461 Department of External Affairs to Critchley
Cablegram unnnumbered CANBERRA, 28 July 1949
We note that the future status of Netherlands New Guinea is listed for discussion at the forthcoming Round Table Conference at The Hague.
2. We feel that Netherlands New Guinea occupies a special position geographically, ethnologically and politically. It is the only foreign territory whose land frontier confronts our own and it occupies a strategic position in relation to Torres Strait and the Northern Australian coastline generally. Moreover, the welfare of the inhabitants of Netherlands New Guinea appears to call for their integration in the long run with the peoples of Papua-New Guinea and the rest of Melanesia rather than for their absorption into an Indonesian or Asian world. Moreover, the establishment of Indonesian control could lead to a large scale influx of Asiatic peoples whose influence on Australian New Guinea to say nothing of the Melanesian inhabitants of Netherlands New Guinea, might be disastrous. Further, Netherlands activities in the area are showing a desire to utilise opportunities for co-operation with Australian Administration in New Guinea and with other Governments in the South Pacific through the machinery of the South Pacific Commission.

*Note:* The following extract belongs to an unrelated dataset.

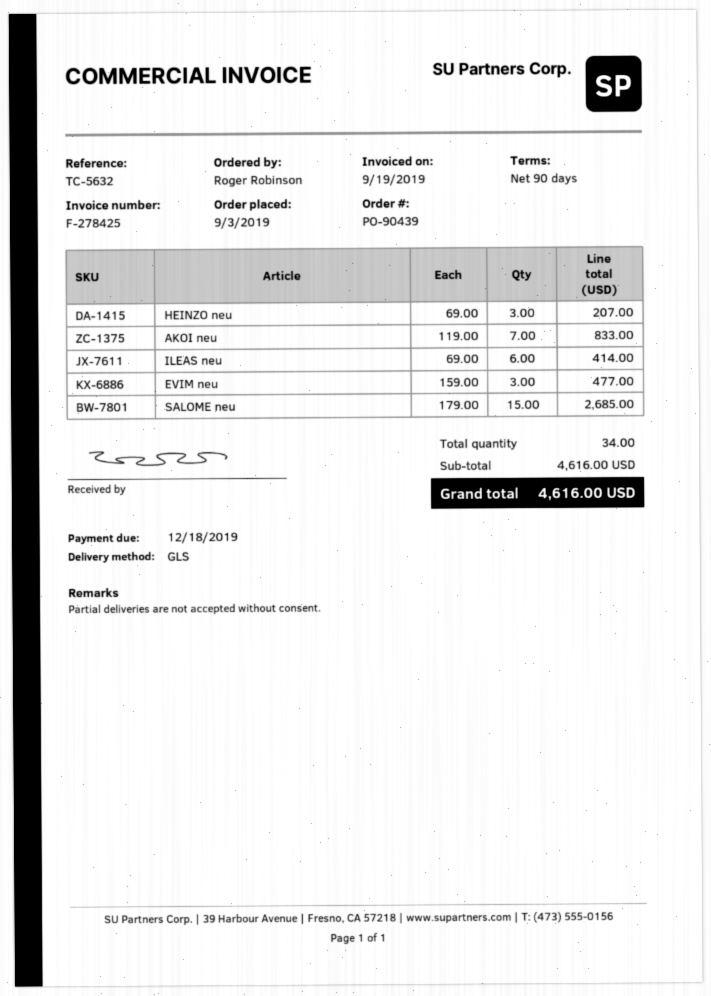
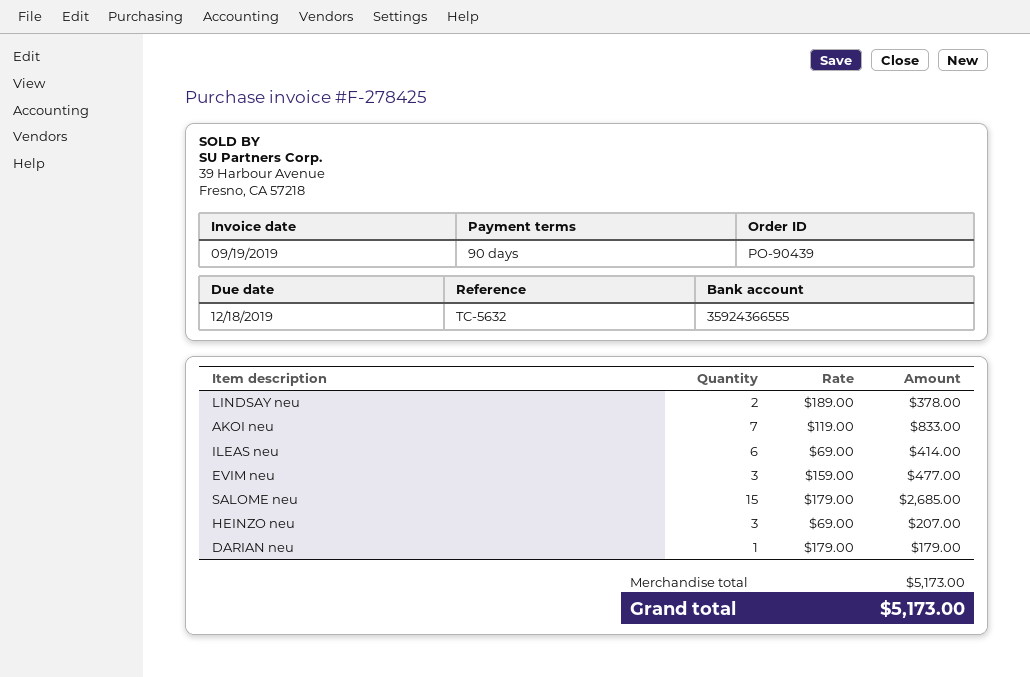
LINDSAY neu: none -> 2 x 189.00 = 378.00
DARIAN neu: none -> 1 x 179.00 = 179.00
subtotal: 4616.00 -> 5173.00
total: 4616.00 -> 5173.00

3. In these circumstances, we should prefer the substantive issues in dispute between the Indonesians and the Dutch to be settled independently of, or at least prior to, any discussion on the future control of Netherlands New Guinea, the status of which should be treated from the outset as presenting problems not essentially connected with the transfer of sovereignty to the Republic. If this line is followed, the question of Netherlands New Guinea may be settled without our being called upon to express any policy publicly in this connection.

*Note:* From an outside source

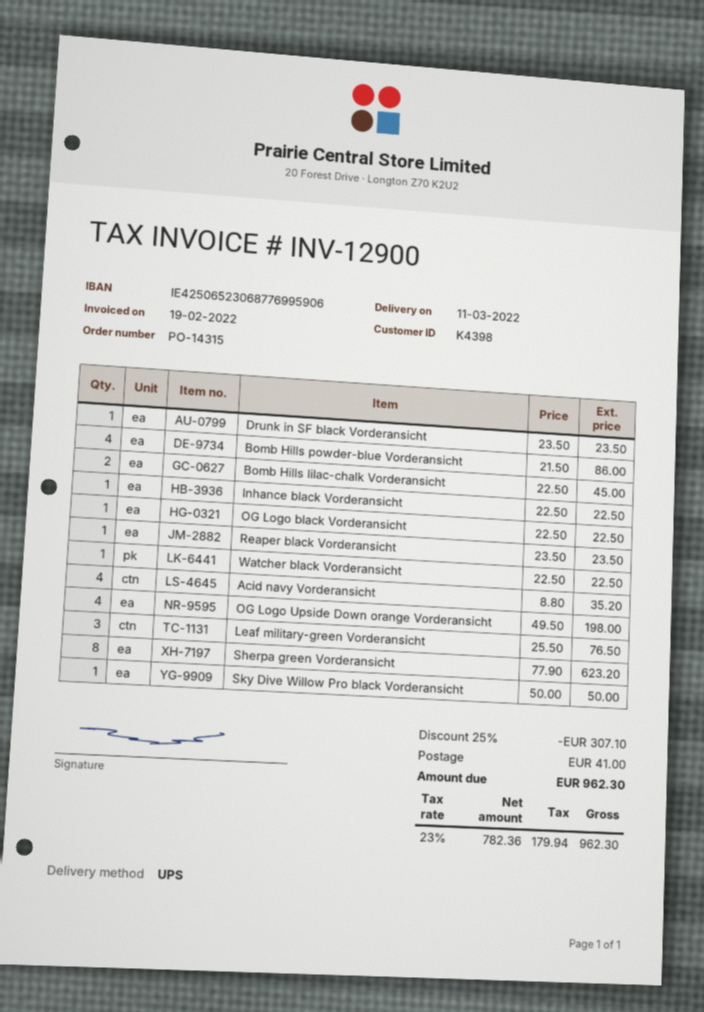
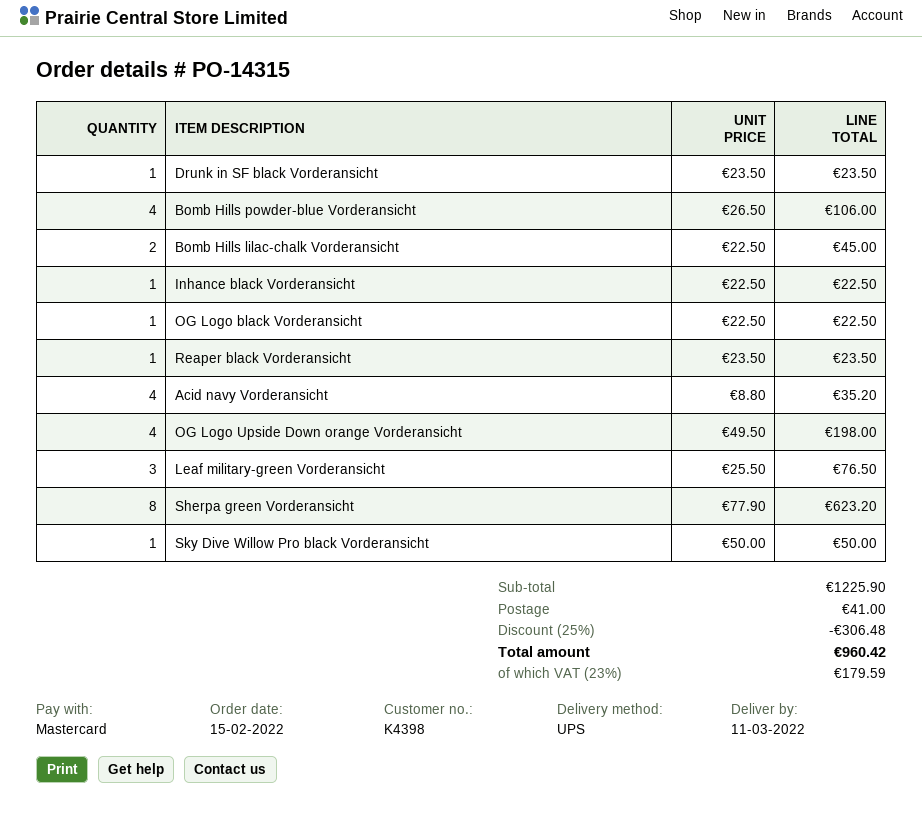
Bomb Hills powder-blue Vorderansicht: 4 x 21.50 = 86.00 -> 4 x 26.50 = 106.00
Watcher black Vorderansicht: 1 x 22.50 = 22.50 -> none
discount: 25% = 307.10 -> 25% = 306.48
tax: 23% = 179.94 -> 23% = 179.59
total: 962.30 -> 960.42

4. If the Indonesians are not at present willing to concede the sovereignty of Western New Guinea to the Netherlands for an indefinite period, an effort might be made to persuade them that the Netherlands should retain sovereignty of Western New Guinea until 1960, when the question of its status could be reopened. It is most unlikely that the primitive inhabitants of Netherlands New Guinea will be capable of self-government for a long time, certainly not by 1960.
5. As a means of retaining Western New Guinea under European hegemony but with a government responsible to world opinion, the Netherlands may be prepared to administer Western New Guinea under trusteeship. We would view such a development with favour for with the Netherlands Government having full powers of administration but accountable to the Trusteeship Council the territory would have some assurance of economic development and social and political advancement to the stage when the inhabitants would become capable of self-government and independence if they so chose.

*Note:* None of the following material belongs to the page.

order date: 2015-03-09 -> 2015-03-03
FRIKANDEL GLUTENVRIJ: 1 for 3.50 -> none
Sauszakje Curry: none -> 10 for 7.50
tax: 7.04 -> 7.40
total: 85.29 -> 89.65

6. It is not felt that the United States of Indonesia will within the very near future have either the resources, personnel or experience for the administration of Western New Guinea as part of the U.S.I. or as a trust territory. The administrative backwardness of the U.S.I. would also appear to preclude Indonesia from participating in a condominium in Western New Guinea in association with the Dutch. In any event, the condominium form of control government has little to recommend it.
7. Please keep us fully informed as to all likely developments in relation to Western New Guinea.